ACTIVITY: A faithful repeat of all the records, with no image kept, is the required answer.

RECORDS FOR THIS EXERCISE:
———

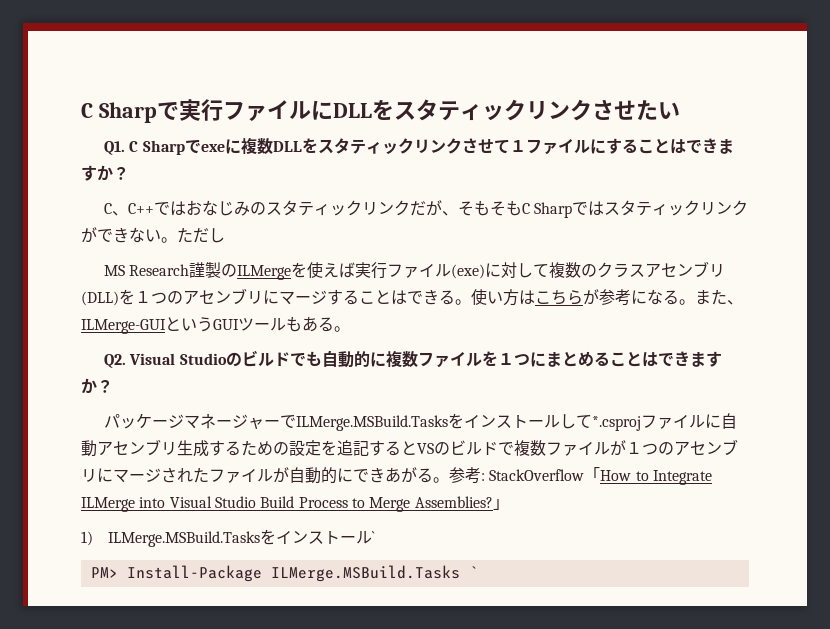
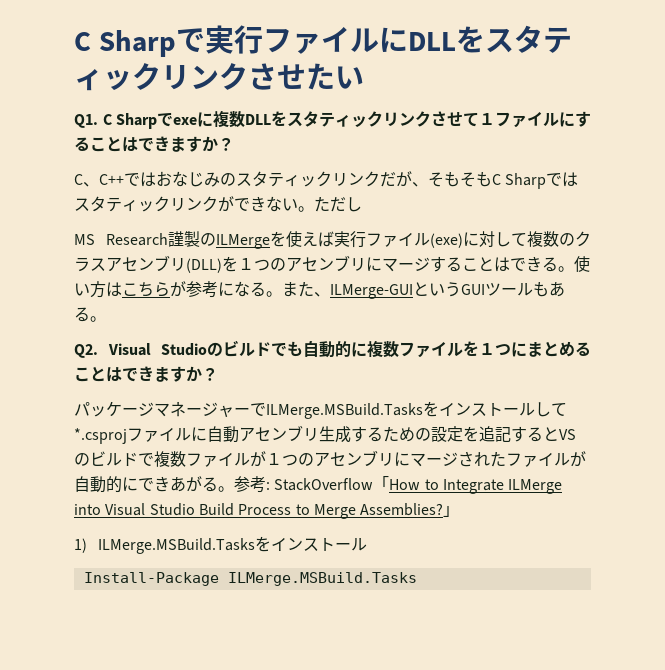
[372,531,376,543] [90,567,118,578] ` // PM> -> (367, 544) //
[468,566,478,578] ` -> (417, 579) none

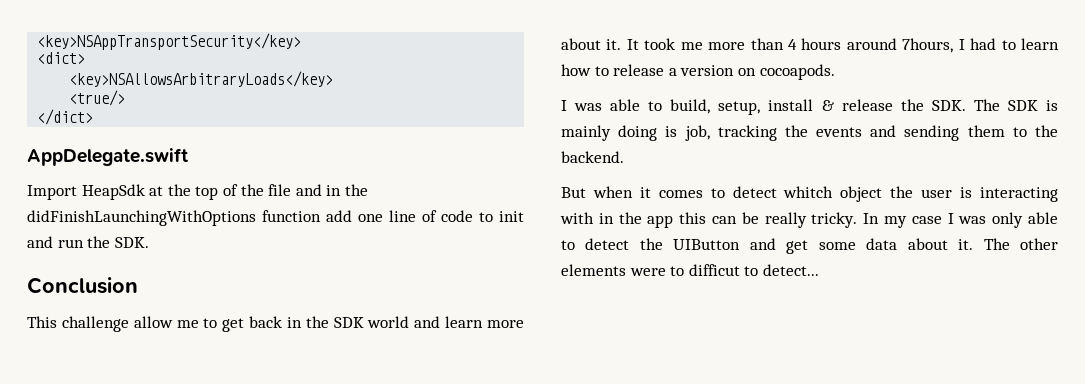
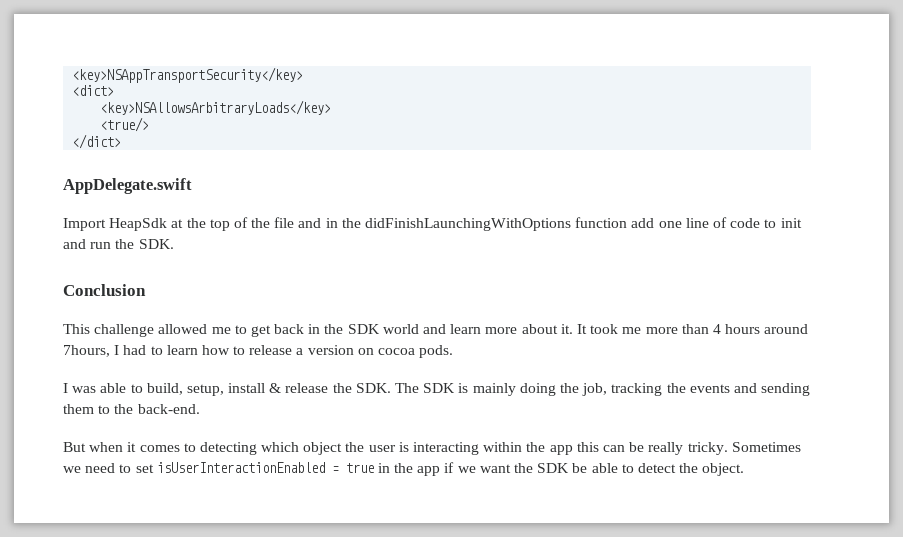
[133,316,173,328] allow -> [158,324,208,334] allowed
[759,64,835,80] cocoapods. -> [378,345,454,358] cocoa pods.
[665,126,678,137] is -> [559,383,579,393] the
[561,151,624,163] backend. -> [137,404,200,414] back-end.
[732,186,834,198] detect whitch -> [199,442,300,455] detecting which
[560,212,614,224] with in -> [483,442,523,452] within
[863,212,1058,228] [561,238,1058,254] [561,264,819,276] In my case I was only able to detect the UIButton and get some data about it. The other elements were to difficut to detect... -> [731,442,801,452] [63,462,745,476] Sometimes we need to set isUserInteractionEnabled = true in the app if we want the SDK be able to detect the object.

———

RESPONSE TO THE EXERCISE:
[372,531,376,543] [90,567,118,578] ` // PM> -> (367, 544) //
[468,566,478,578] ` -> (417, 579) none

[133,316,173,328] allow -> [158,324,208,334] allowed
[759,64,835,80] cocoapods. -> [378,345,454,358] cocoa pods.
[665,126,678,137] is -> [559,383,579,393] the
[561,151,624,163] backend. -> [137,404,200,414] back-end.
[732,186,834,198] detect whitch -> [199,442,300,455] detecting which
[560,212,614,224] with in -> [483,442,523,452] within
[863,212,1058,228] [561,238,1058,254] [561,264,819,276] In my case I was only able to detect the UIButton and get some data about it. The other elements were to difficut to detect... -> [731,442,801,452] [63,462,745,476] Sometimes we need to set isUserInteractionEnabled = true in the app if we want the SDK be able to detect the object.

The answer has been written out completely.